---------- SUPPLIED MATERIAL ----------

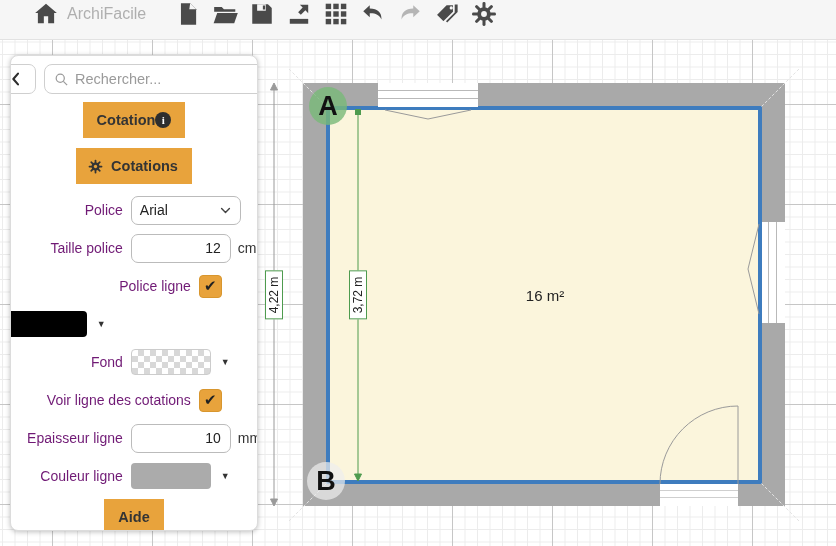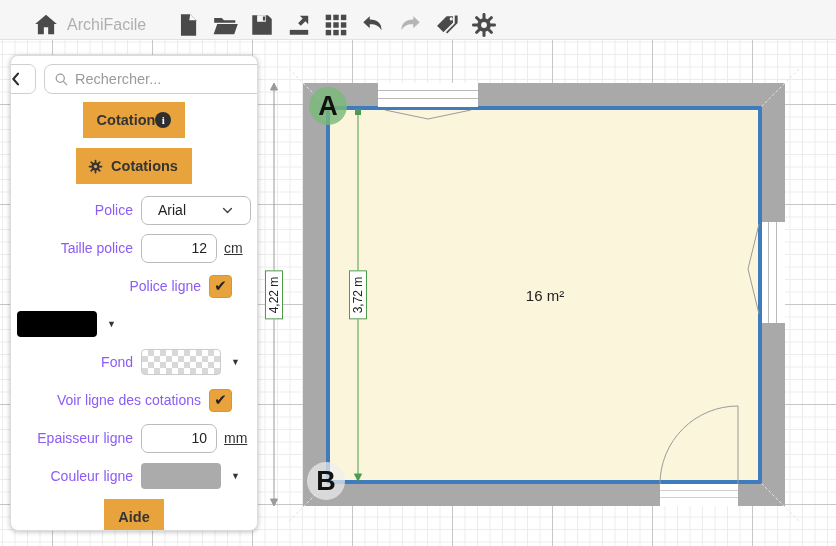--- a/index.html
+++ b/index.html
@@ -1,21 +1,21 @@
 <!DOCTYPE html>
 <html><head>
 <meta charset="utf-8">
 <style>
   * { margin:0; padding:0; box-sizing:border-box; }
   html,body { width:836px; height:546px; overflow:hidden; background:#fff;
               font-family:"Liberation Sans", sans-serif; }
 
   
   .toolbar { height:40px; background:#F6F6F6; border-bottom:1px solid #E2E2E2;
-             display:flex; align-items:flex-end; padding-left:32px; }
+             display:flex; align-items:flex-start; padding-left:32px; }
   .brand { display:flex; align-items:center; gap:7px; }
   .brand .app-title { color:#AFAFAF; font-size:16px; }
   .tool-icons { display:flex; align-items:center; gap:9px; margin-left:28px; }
   .tbtn { width:28px; height:28px; display:flex; align-items:center; justify-content:center; cursor:pointer; }
   .tbtn svg { width:26px; height:26px; }
 
   
   .canvas { position:relative; width:836px; height:506px; background-color:#FFFFFF;
     background-image:
       linear-gradient(#C6C6C6 1px, transparent 1px),
@@ -72,29 +72,29 @@
   .orange-header { background:#E8A33C; color:#343434; font-weight:bold; font-size:14.5px;
                    padding:10px 14px; display:flex; align-items:center; }
   .panel-header { justify-content:space-between; margin-bottom:10px; }
   .section-header { gap:8px;padding-left:12px; }
   .info-icon { width:16px; height:16px; border-radius:50%; background:#2E2E2E; color:#fff;
                font-size:11px; font-weight:bold; display:flex; align-items:center;
                justify-content:center; font-family:"Liberation Serif",serif; }
 
   .form { flex:1; padding:11px 4px 0 4px; }
   .frow { display:flex; align-items:center; height:30px; margin-bottom:8px; }
-  .flabel { width:124px; text-align:right; padding-right:8px; font-size:14px; color:#8b5cf6; }
+  .flabel { width:124px; text-align:right; padding-right:8px; font-size:14px; color:#701a75; }
   .flabel-wide { width:192px; }
   .fake-select { width:110px; height:29px; border:1px solid #BBB; border-radius:7px;
                  background:#fff; display:flex; align-items:center; justify-content:space-between;
-                 padding:0 16px; font-size:14px; color:#222; cursor:pointer; }
-  .num-input { width:76px; height:29px; border:1px solid #BBB; border-radius:7px;
+                 padding:0 8px; font-size:14px; color:#222; cursor:pointer; }
+  .num-input { width:100px; height:29px; border:1px solid #BBB; border-radius:7px;
                text-align:right; padding:0 9px; font-size:14px; color:#222;
                font-family:"Liberation Sans",sans-serif; }
-  .unit { margin-left:7px; font-size:14px; color:#333;text-decoration:underline; }
+  .unit { margin-left:7px; font-size:14px; color:#333; }
   .checkbox { width:23px; height:23px; background:#E8A33C; border:1px solid #D8962E;
               border-radius:4px; display:flex; align-items:center; justify-content:center;
               font-size:15px; color:#222; cursor:pointer; }
   .swatch { width:80px; height:26px; border-radius:4px; cursor:pointer; }
   .swatch-black { background:#000; }
   .swatch-checker { border:1px solid #CCC;
       background:repeating-conic-gradient(#D8D8D8 0% 25%, #fff 0% 50%) 0 0 / 12px 12px; }
   .swatch-gray { background:#ABABAB; }
   .drop-arrow { margin-left:10px; font-size:9px; color:#333; cursor:pointer; }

----------

■ WORK TASK ■
Write out an exact transcription of the line with "width:76px; height:29px; border:1px" and of each line after it; stop at the end of the records.

■ WRITTEN SOLUTION ■
-  .num-input { width:76px; height:29px; border:1px solid #BBB; border-radius:7px;
+                 padding:0 8px; font-size:14px; color:#222; cursor:pointer; }
+  .num-input { width:100px; height:29px; border:1px solid #BBB; border-radius:7px;
                text-align:right; padding:0 9px; font-size:14px; color:#222;
                font-family:"Liberation Sans",sans-serif; }
-  .unit { margin-left:7px; font-size:14px; color:#333;text-decoration:underline; }
+  .unit { margin-left:7px; font-size:14px; color:#333; }
   .checkbox { width:23px; height:23px; background:#E8A33C; border:1px solid #D8962E;
               border-radius:4px; display:flex; align-items:center; justify-content:center;
               font-size:15px; color:#222; cursor:pointer; }
   .swatch { width:80px; height:26px; border-radius:4px; cursor:pointer; }
   .swatch-black { background:#000; }
   .swatch-checker { border:1px solid #CCC;
       background:repeating-conic-gradient(#D8D8D8 0% 25%, #fff 0% 50%) 0 0 / 12px 12px; }
   .swatch-gray { background:#ABABAB; }
   .drop-arrow { margin-left:10px; font-size:9px; color:#333; cursor:pointer; }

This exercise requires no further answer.